By state, the largest concentrations of federal jobs are in California, the District of Columbia, Virginia, Texas and Maryland.

The government traditionally did most of its hiring at entry levels (in federal-speak, mostly general schedule grades 5, 7 and 9) but today it increasingly is looking for midcareer and senior level employees as well.

In addition to permanent, full-time positions, the government also offers part-time, seasonal and temporary work. It also offers various developmental programs which can be a foot in the door and often lead to career jobs.

Know Where to Look, and How -- Almost all applications for federal jobs are now taken online. The main job listing site is USAJobs, www.usajobs.com. Users can search job listings by geography, salary, college major, job title and other factors. The site also has a resume builder function, links to student hiring and other special recruitment programs, and other information.

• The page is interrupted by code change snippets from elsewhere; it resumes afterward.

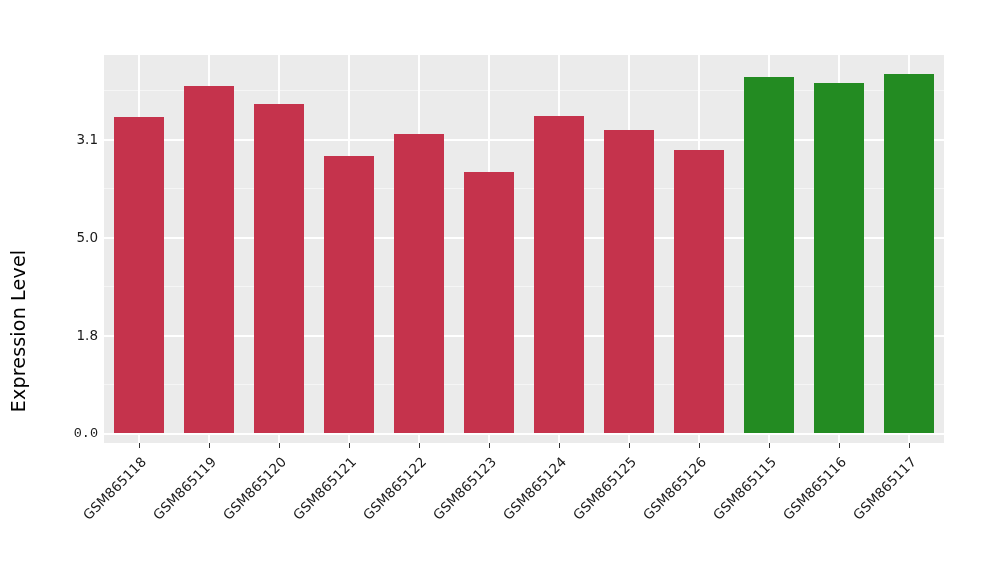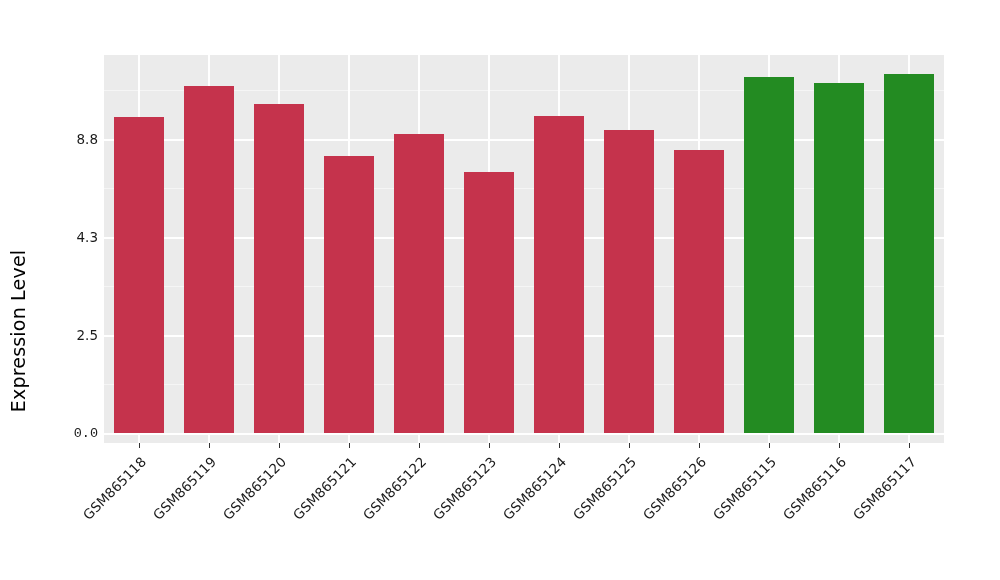"8.8" div.y-tick-label { text: 8.8 -> 3.1 }
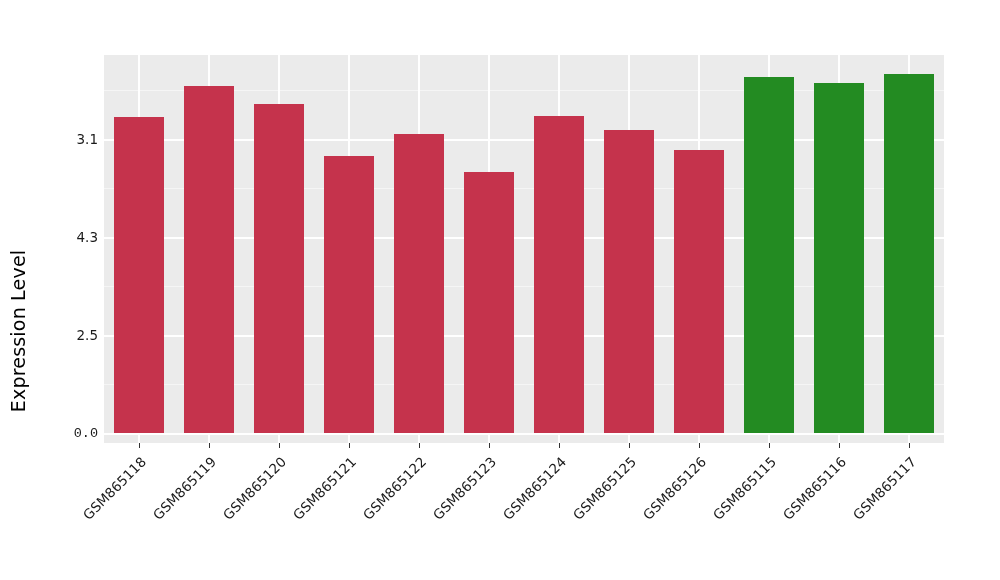"4.3" div.y-tick-label { text: 4.3 -> 5.0 }
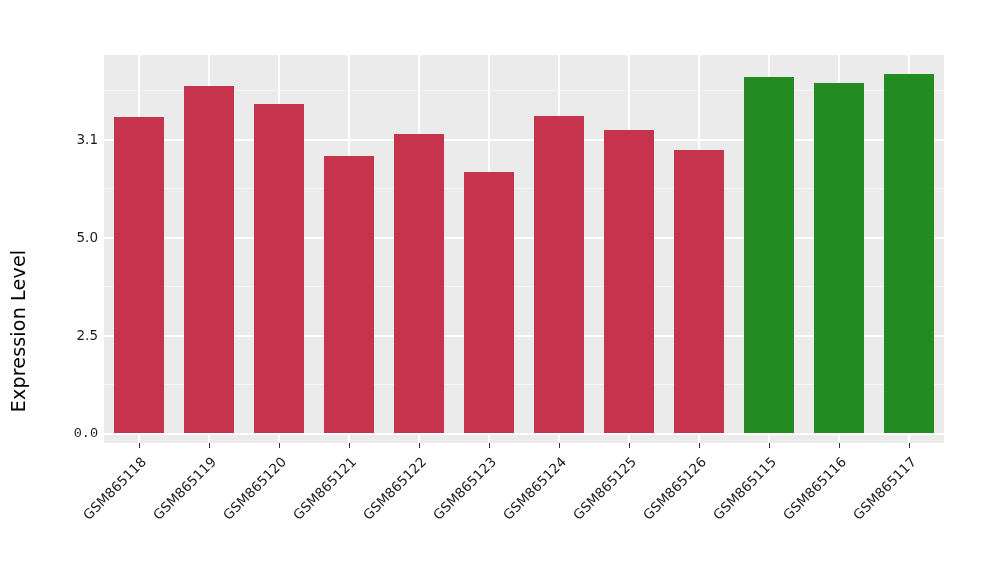"2.5" div.y-tick-label { text: 2.5 -> 1.8 }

It's also worth checking the sites of individual departments and agencies, because not every opening is listed on USAJobs. That's especially true of jobs in law enforcement, intelligence and other security-related fields. Many of them have online systems that operate similarly to USAJobs. A comprehensive listing of agencies is at usa.gov http://www.usa.gov/Agencies/Federal/All_Agencies/index.shtml.

When looking at a vacancy announcement, pay special attention to what the agency wants to know about you; it may require information you don't have on your standard resume, such as your military service and a complete accounting of your jobs from the last 10 years. Make sure that goes in with your application. Otherwise, you probably won't make even the first cut.

Know How to Apply -- Applying for a federal job is a different experience than applying with other employers. Elsewhere, it might just be a matter of reading the announcement, deciding if you're qualified enough and sending a cover letter and resume. With government jobs, it's crucial to match your resume to the announcement.

"Using a boilerplate resume probably will not get you referred to a supervisor. You need to study the duties section to see what is involved in the job and look at the qualifications that describes the experience you have to have. That experience needs to be in your resume, very clearly stated," says Kathryn Troutman, president of The Resume Place, Inc., www.resume-place.com, which offers resume writing and other federal job search services.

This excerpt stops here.